For Vigil, agriculture is an economic strategy that works well in certain areas, but not at all in others. As climate change continues to challenge the status quo, Vigil says bigger changes need to be considered.
“We need to be growing the things that make sense, importing the things that make sense, and really rethinking our economic strategies,” Vigil said.
Indigenous farmers are indeed working hard to save and breed many crop and livestock varieties adapted to the harsh conditions of the drought-stricken Southwest. Wytsalucy said Hopi farmers refuse to irrigate any of their crops, believing that once they do, the heirloom varieties they grow will lose the adaptations that allow them to thrive in their homelands.
“If there’s more water, they will adapt to needing more water. If there’s not, the better off they will be in the time there is a drought,” she remarked. “We know they will survive.”

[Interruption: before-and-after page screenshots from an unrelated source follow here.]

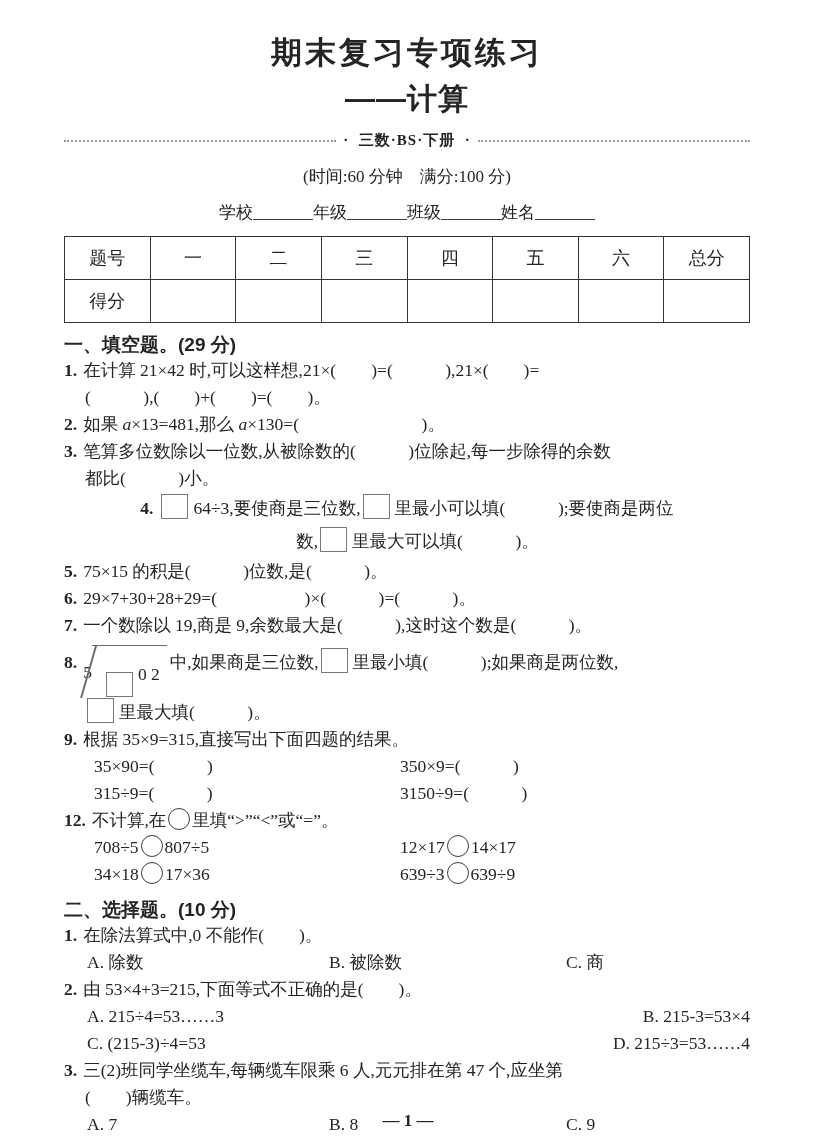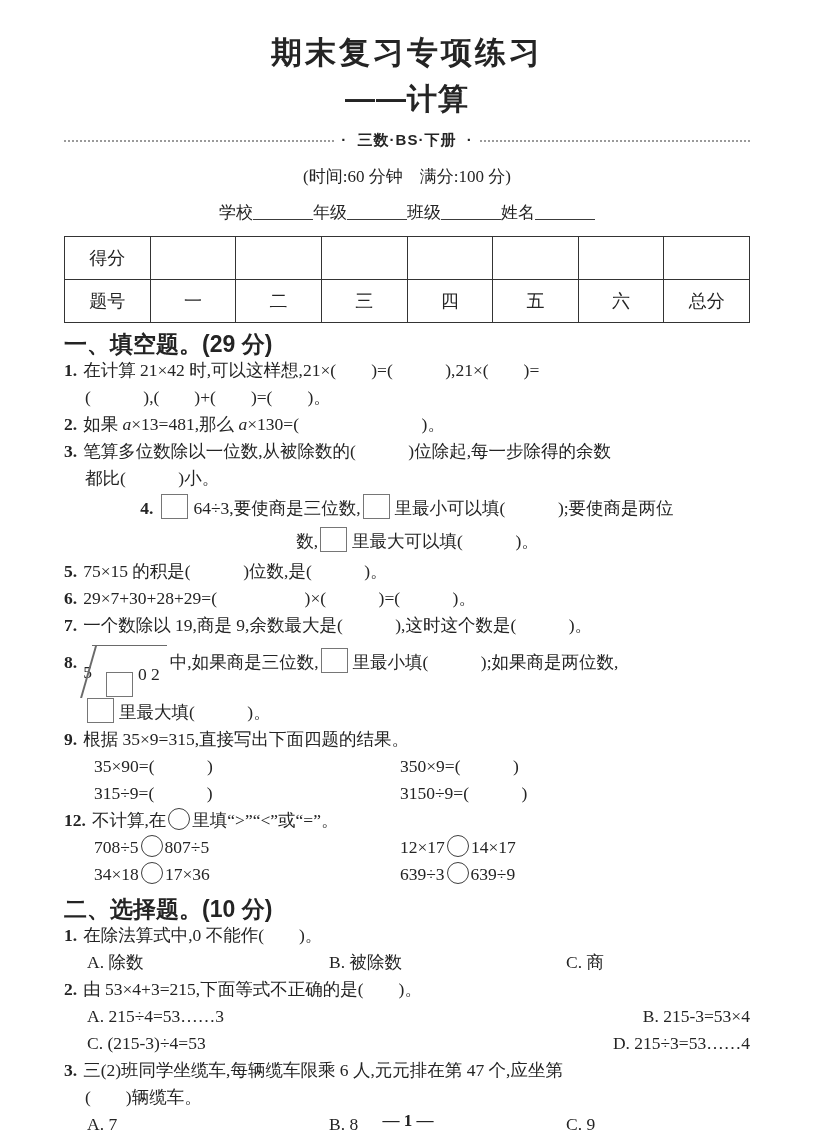--- a/index.html
+++ b/index.html
@@ -9,29 +9,29 @@
     background:#fff;color:#242424;position:relative;overflow:hidden;
     font-family:"Liberation Serif","DejaVu Serif",serif;
     font-size:17.5px;
   }
   .hei{font-family:"Liberation Sans","DejaVu Sans",sans-serif;}
   
   .title1{text-align:center;font-size:31px;font-weight:700;letter-spacing:3px;}
   .title2{text-align:center;font-size:30px;font-weight:700;margin-top:5px;letter-spacing:1px;}
   .edition-row{display:flex;align-items:center;margin-top:11px;gap:7px;}
   .rule{flex:1;border-top:2px dotted #9a9a9a;height:0;}
-  .edition{font-weight:700;font-size:15px;letter-spacing:1px;white-space:pre;}
+  .edition{font-weight:700;font-size:15px;letter-spacing:1px;white-space:pre;font-family:Liberation Serif, serif;}
   .meta{text-align:center;font-size:17px;margin-top:15px;}
   .fields{display:flex;justify-content:center;margin-top:13px;font-size:17px;}
   .blank{display:inline-block;width:60px;border-bottom:1.3px solid #3c3c3c;height:15px;vertical-align:-2px;}
   
   .score-table{width:100%;border-collapse:collapse;margin-top:12px;table-layout:fixed;font-size:18px;}
   .score-table td{border:1.4px solid #343434;height:42px;text-align:center;padding:0;}
   
-  .sec-heading{font-weight:700;font-size:23px;line-height:25px;margin-top:9px;}
+  .sec-heading{font-weight:700;font-size:19px;line-height:25px;margin-top:9px;}
   .line{line-height:27px;}
   .qnum{font-weight:700;margin-right:6px;}
   .cont{margin-left:21px;}
   .tall{line-height:33px;text-align:center;}
   .duo{display:flex;}
   .duo .c1{margin-left:30px;width:306px;}
   .trio{display:flex;}
   .trio .o1{margin-left:23px;width:242px;font-family:Liberation Serif, serif;}
   .trio .o2{width:237px;}
   .pair2{display:flex;justify-content:space-between;}
@@ -67,38 +67,38 @@
   <div class="fields">
     <span><span>学校</span><span class="blank"></span></span>
     <span><span>年级</span><span class="blank"></span></span>
     <span><span>班级</span><span class="blank"></span></span>
     <span><span>姓名</span><span class="blank"></span></span>
   </div>
 
   <table class="score-table hei">
     <tbody>
         <tr>
+      <td>题号</td>
+      <td>一</td>
+      <td>二</td>
+      <td>三</td>
+      <td>四</td>
+      <td>五</td>
+      <td>六</td>
+      <td>总分</td>
+    </tr>
+    <tr>
       <td>得分</td>
       <td></td>
       <td></td>
       <td></td>
       <td></td>
       <td></td>
       <td></td>
       <td></td>
-    </tr>
-    <tr>
-      <td>题号</td>
-      <td>一</td>
-      <td>二</td>
-      <td>三</td>
-      <td>四</td>
-      <td>五</td>
-      <td>六</td>
-      <td>总分</td>
     </tr>
   </tbody>
     </table>
 
   <div class="sec-heading hei">一、填空题。(29 分)</div>
 
   <div class="line"><b class="qnum">1.</b><span>在计算 21×42 时,可以这样想,21×(　　)=(　　　),21×(　　)=</span></div>
   <div class="line cont"><span>(　　　),(　　)+(　　)=(　　)。</span></div>
 
   <div class="line"><b class="qnum">2.</b><span>如果 </span><i>a</i><span>×13=481,那么 </span><i>a</i><span>×130=(　　　　　　　)。</span></div>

Increasingly, researchers, led by indigenous scholars and farmers like Wytsalucy and Vigil, are recognizing that sustainable agriculture in the Colorado River basin is likely to share strong roots with the indigenous agriculture that was developed in the region over millennia before modern dams and irrigation infrastructure (and the abnormally wet period at the start of the 20th century that was used to size that infrastructure). This is demonstrated in Wytsalucy’s research on the Southwest peach, a small, sweet variety of the stonefruit that was largely destroyed during the era of colonization.

Peaches were a vital food crop for tribes in the Southwest, where the fruit provided delicious summer nutrition, but could also be dried during boom years and stored for use during less productive times. The National Park Service reports that Cosmos Mindeleff, an archeologist who investigated Canyon de Chelly and surrounding areas in the 1880s and in 1893, wrote:
“One of the characteristic features of the canyons at the present day is the immense number of peach trees within them. Whenever there is a favorable site…there is a clump of peach trees, in some instances perhaps as many as 1,000 in one ‘orchard.'”
Indigenous farmers selected the peach for drought-hardiness, as they did with corn and many other crops, over centuries. It is far more drought-tolerant than the commonplace orchard varieties that dominate the orchards in the Colorado River basin. Indigenous and non-indigenous plant breeders alike are now working to revive the Southwest peach from descendants found growing wild near former indigenous orchard sites.
From placing farms strategically and capturing precipitation opportunistically to planting locally-adapted varieties, indigenous agricultural practices are an opportunity for farmers of all backgrounds in the Southwest to investigate what the farm of the future in the region may look like.